- [Task description]:
Each entry must be given again exactly; images do not belong in the copy.

- [Provided information]:
·····

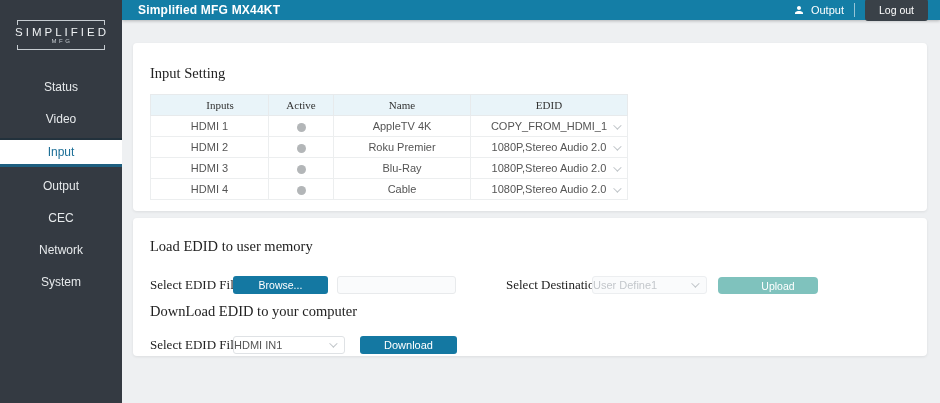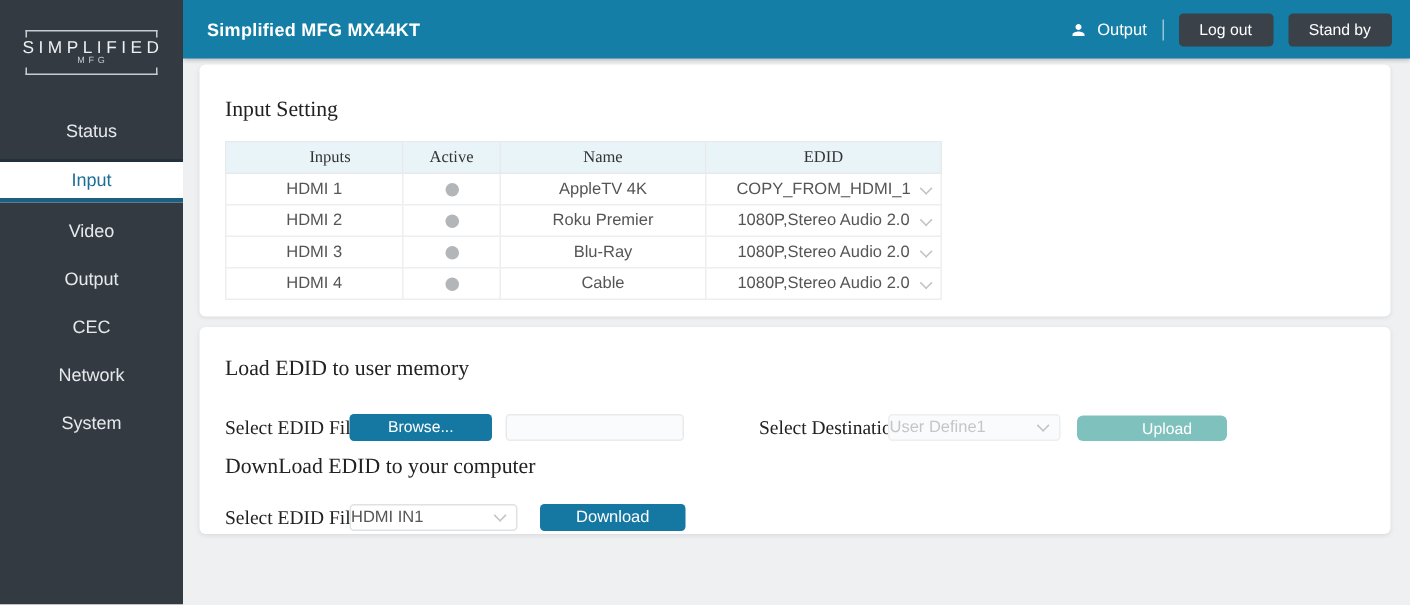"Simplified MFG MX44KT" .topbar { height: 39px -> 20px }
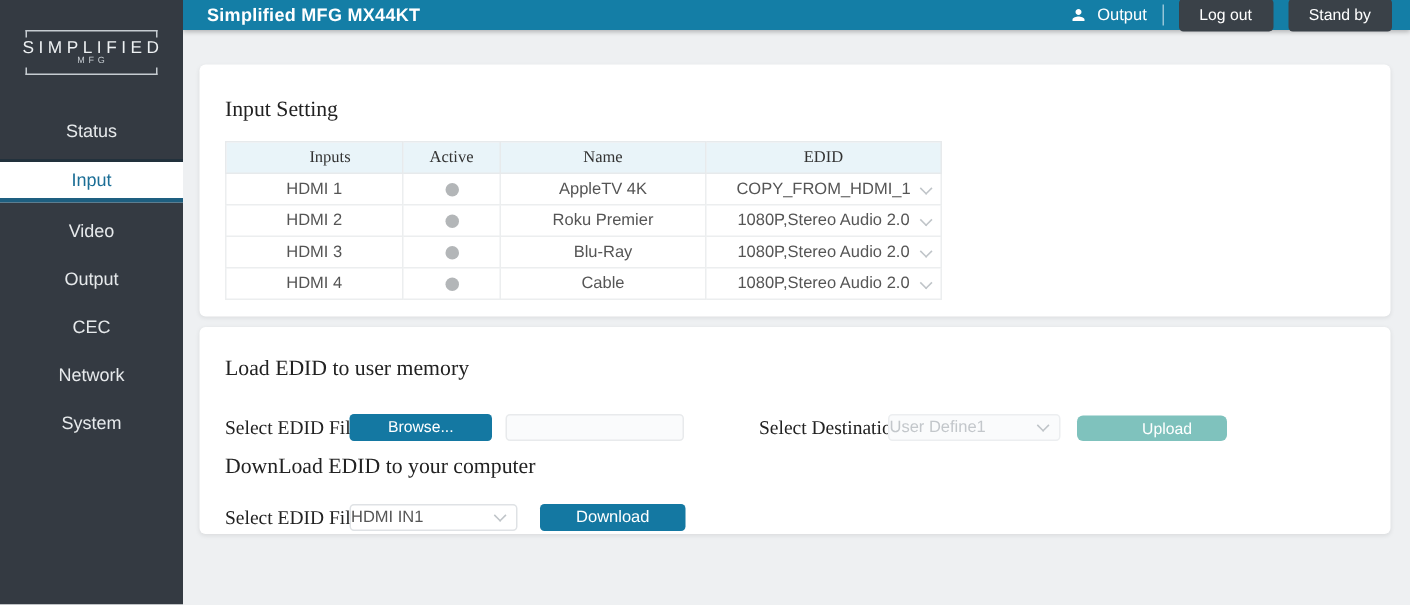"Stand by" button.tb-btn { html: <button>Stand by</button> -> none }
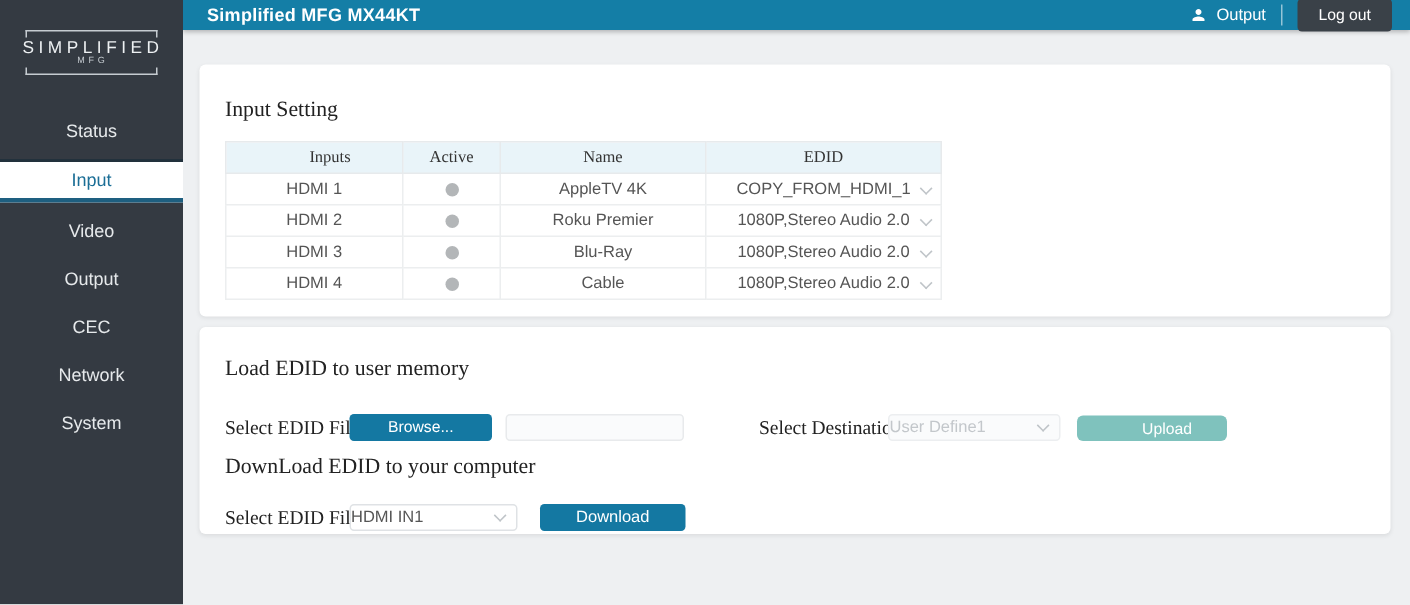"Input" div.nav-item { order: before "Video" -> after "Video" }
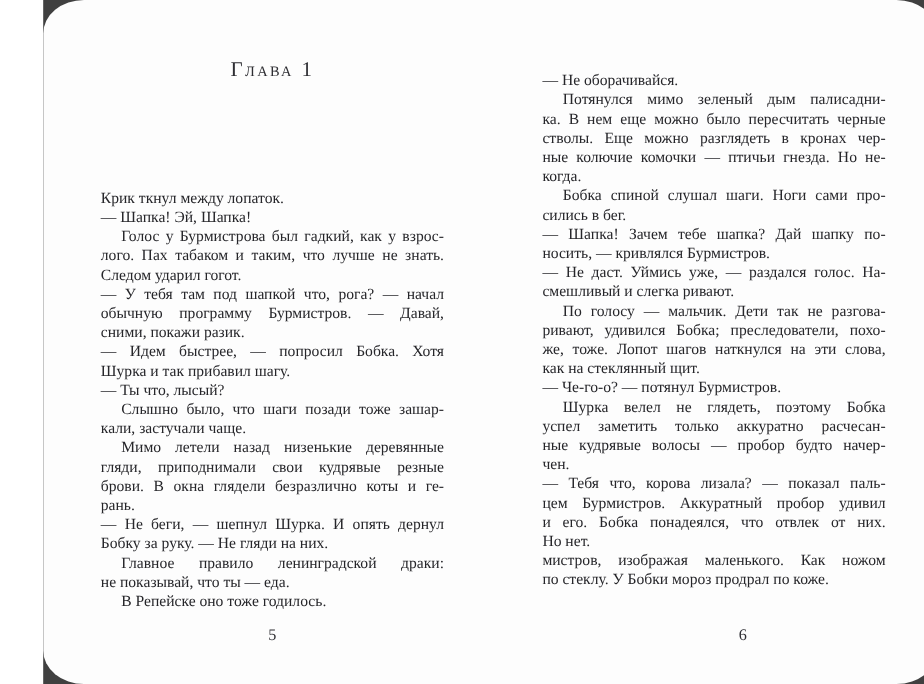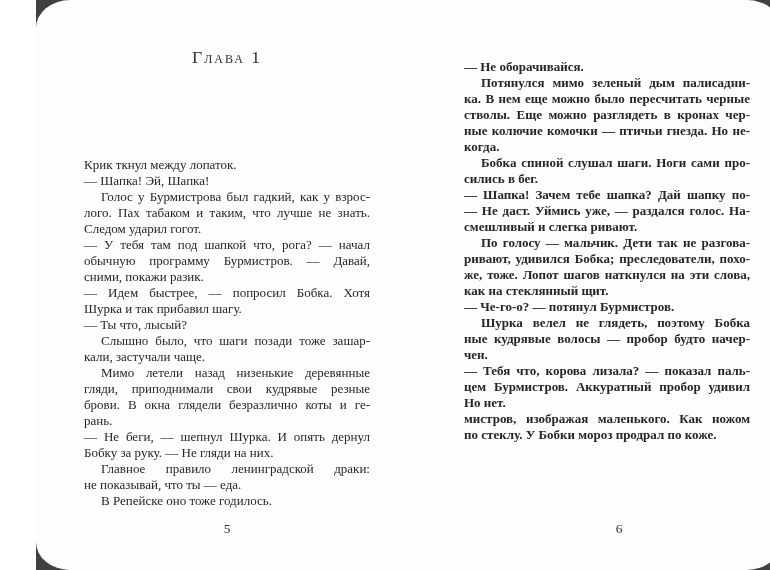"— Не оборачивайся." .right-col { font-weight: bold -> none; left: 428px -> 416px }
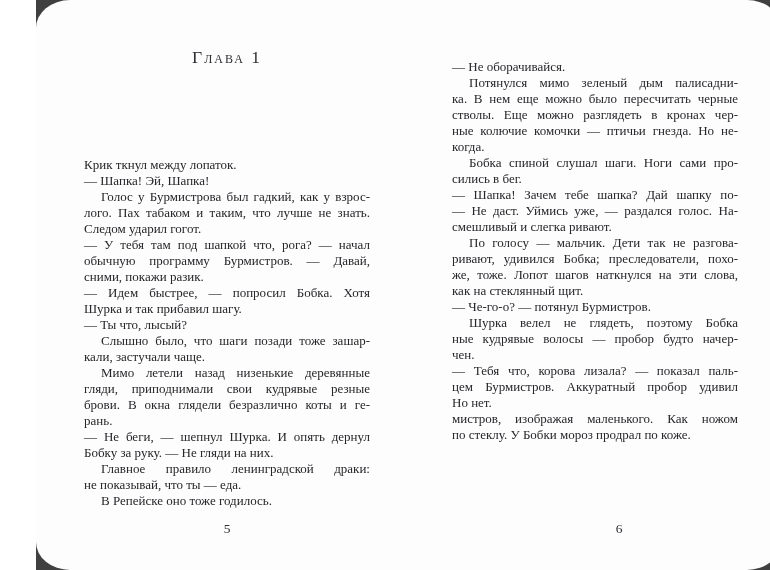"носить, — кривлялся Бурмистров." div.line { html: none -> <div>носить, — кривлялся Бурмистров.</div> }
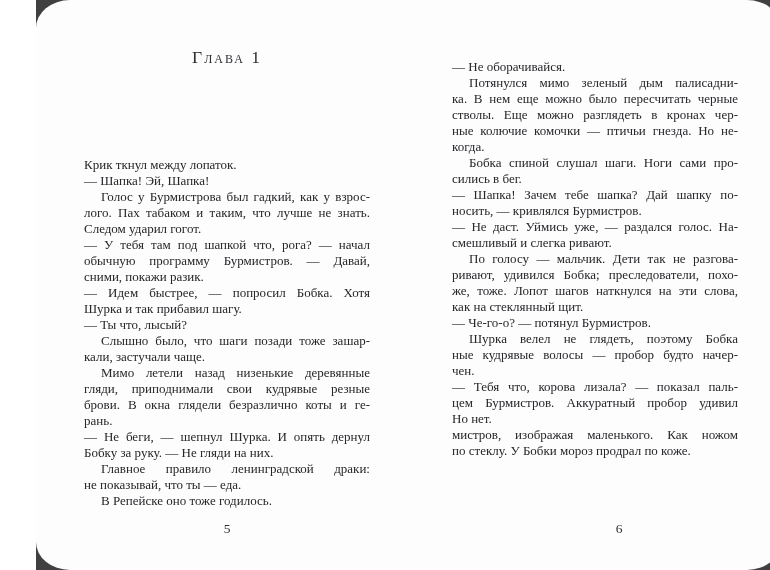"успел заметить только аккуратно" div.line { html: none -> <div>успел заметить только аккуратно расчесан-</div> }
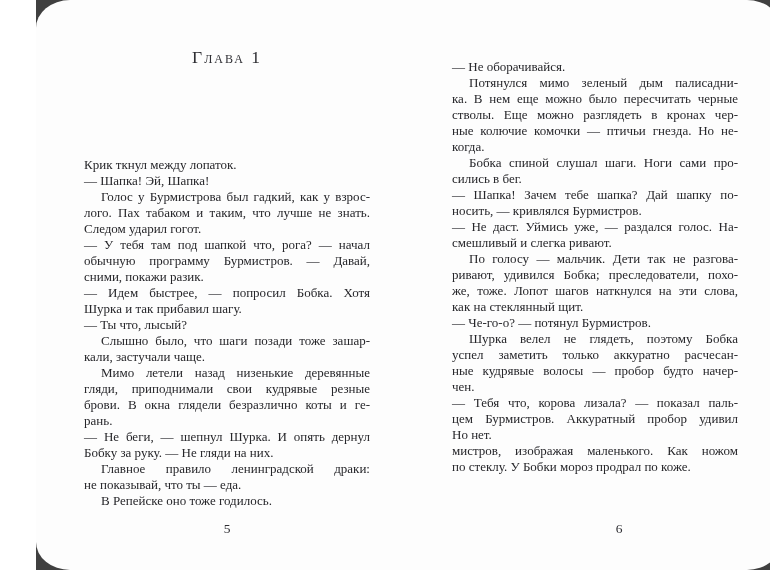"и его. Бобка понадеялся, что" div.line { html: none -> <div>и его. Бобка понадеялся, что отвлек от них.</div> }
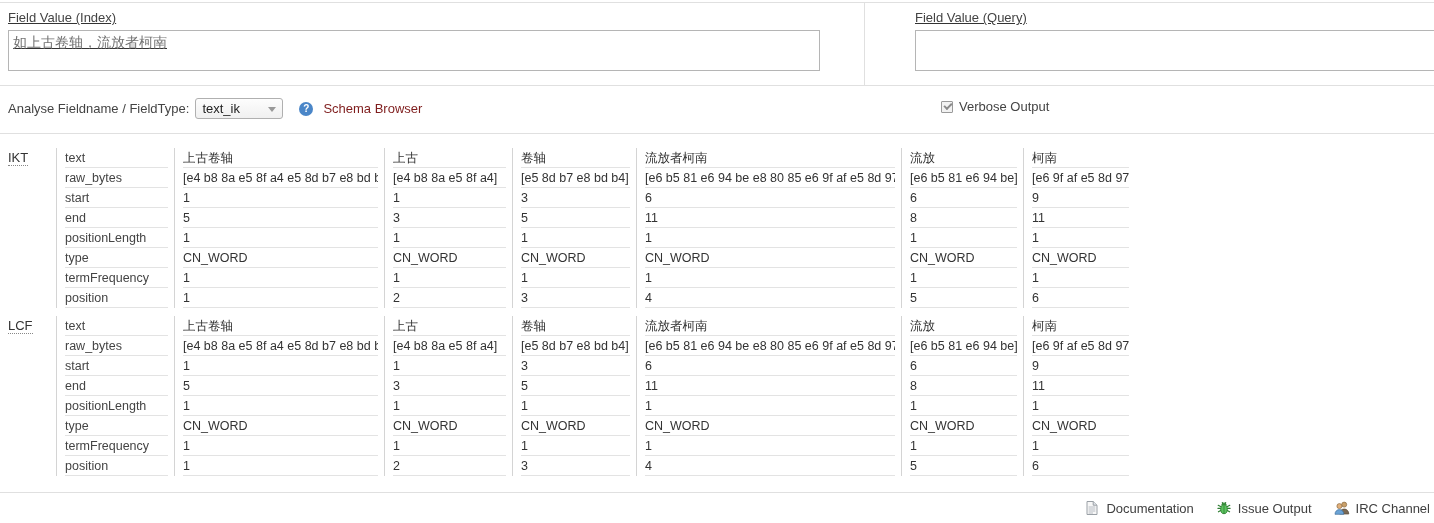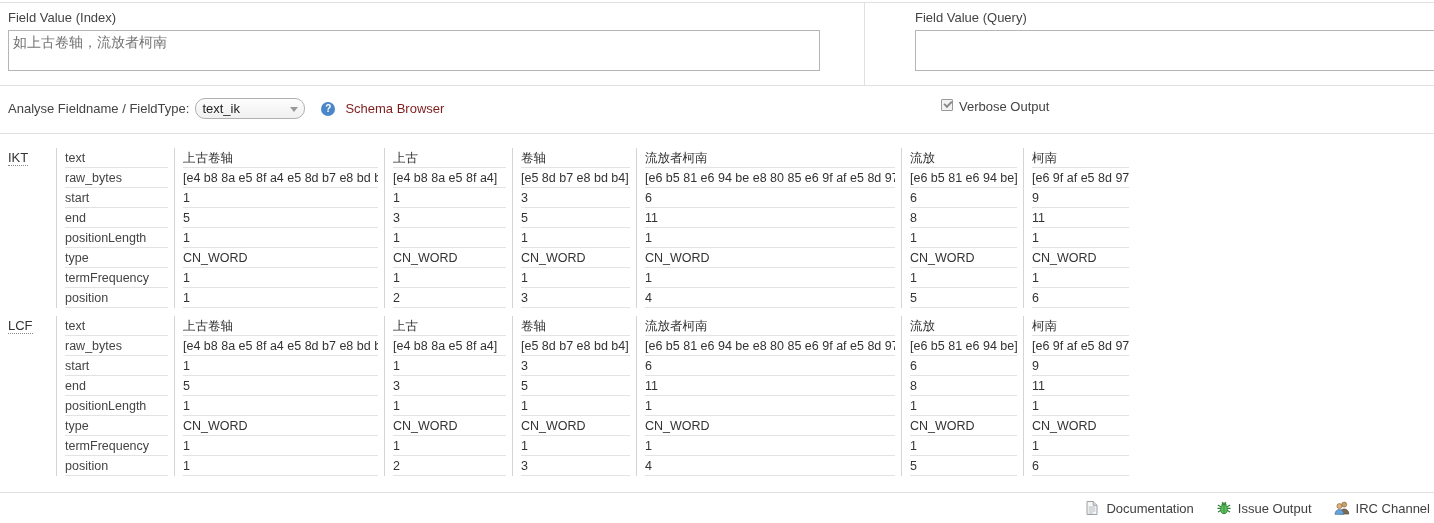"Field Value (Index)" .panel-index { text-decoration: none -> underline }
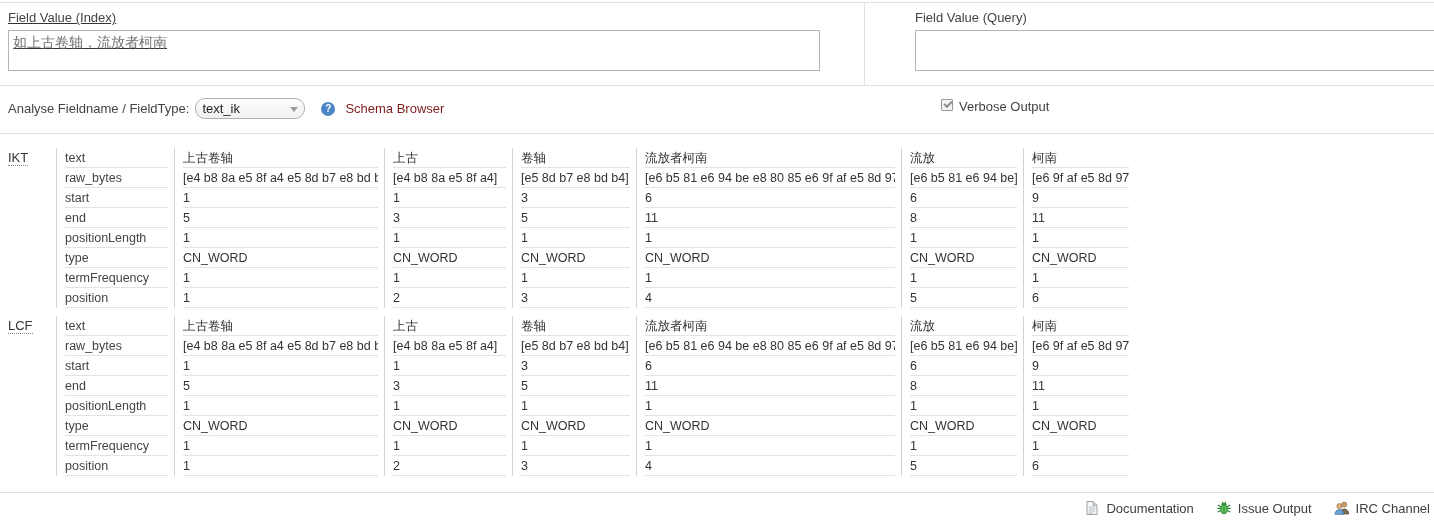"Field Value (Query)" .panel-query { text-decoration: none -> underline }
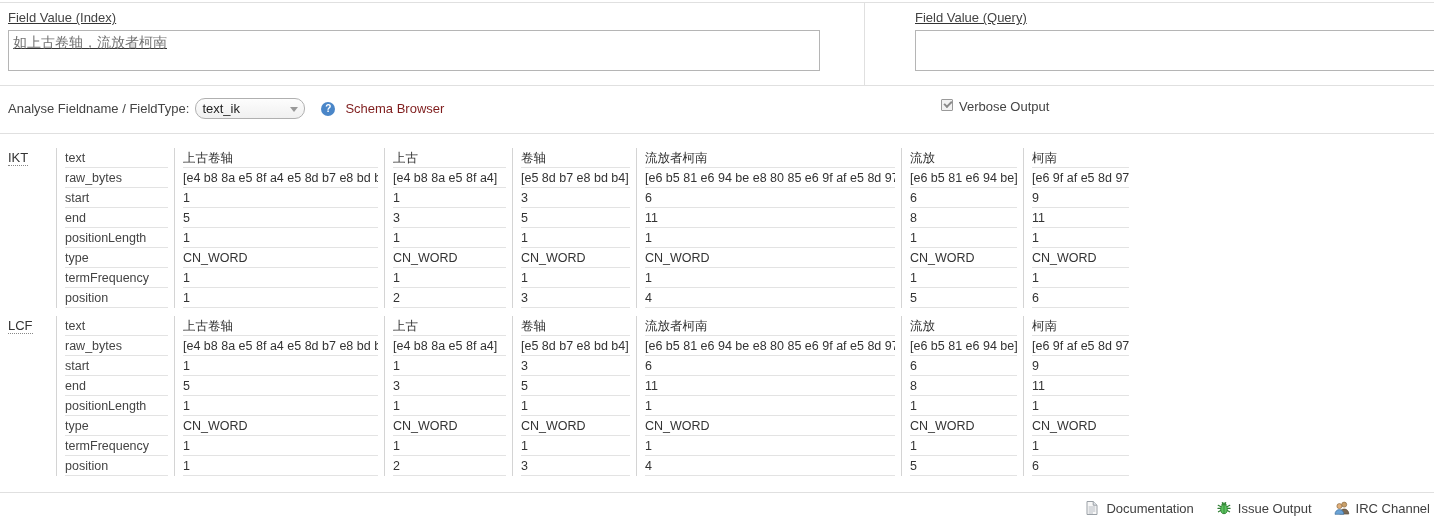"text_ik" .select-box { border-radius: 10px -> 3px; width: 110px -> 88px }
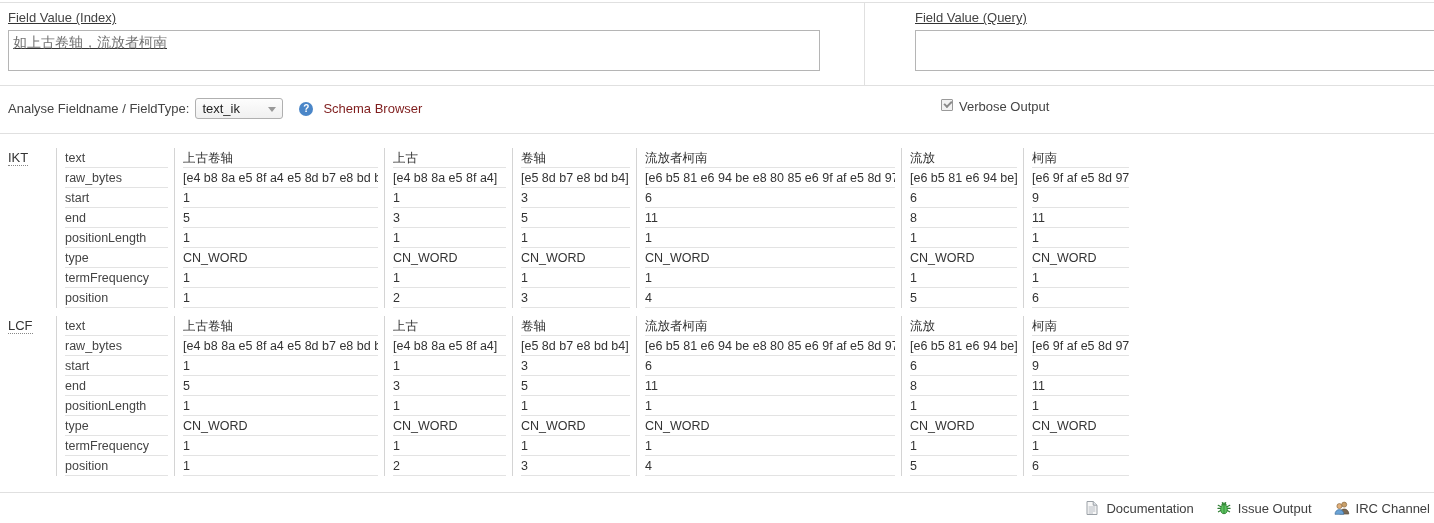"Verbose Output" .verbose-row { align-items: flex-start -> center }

·····

- [Exercise answer]:
"Simplified MFG MX44KT" .topbar { height: 39px -> 20px }
"Stand by" button.tb-btn { html: <button>Stand by</button> -> none }
"Input" div.nav-item { order: before "Video" -> after "Video" }
"— Не оборачивайся." .right-col { font-weight: bold -> none; left: 428px -> 416px }
"носить, — кривлялся Бурмистров." div.line { html: none -> <div>носить, — кривлялся Бурмистров.</div> }
"успел заметить только аккуратно" div.line { html: none -> <div>успел заметить только аккуратно расчесан-</div> }
"и его. Бобка понадеялся, что" div.line { html: none -> <div>и его. Бобка понадеялся, что отвлек от них.</div> }
"Field Value (Index)" .panel-index { text-decoration: none -> underline }
"Field Value (Query)" .panel-query { text-decoration: none -> underline }
"text_ik" .select-box { border-radius: 10px -> 3px; width: 110px -> 88px }
"Verbose Output" .verbose-row { align-items: flex-start -> center }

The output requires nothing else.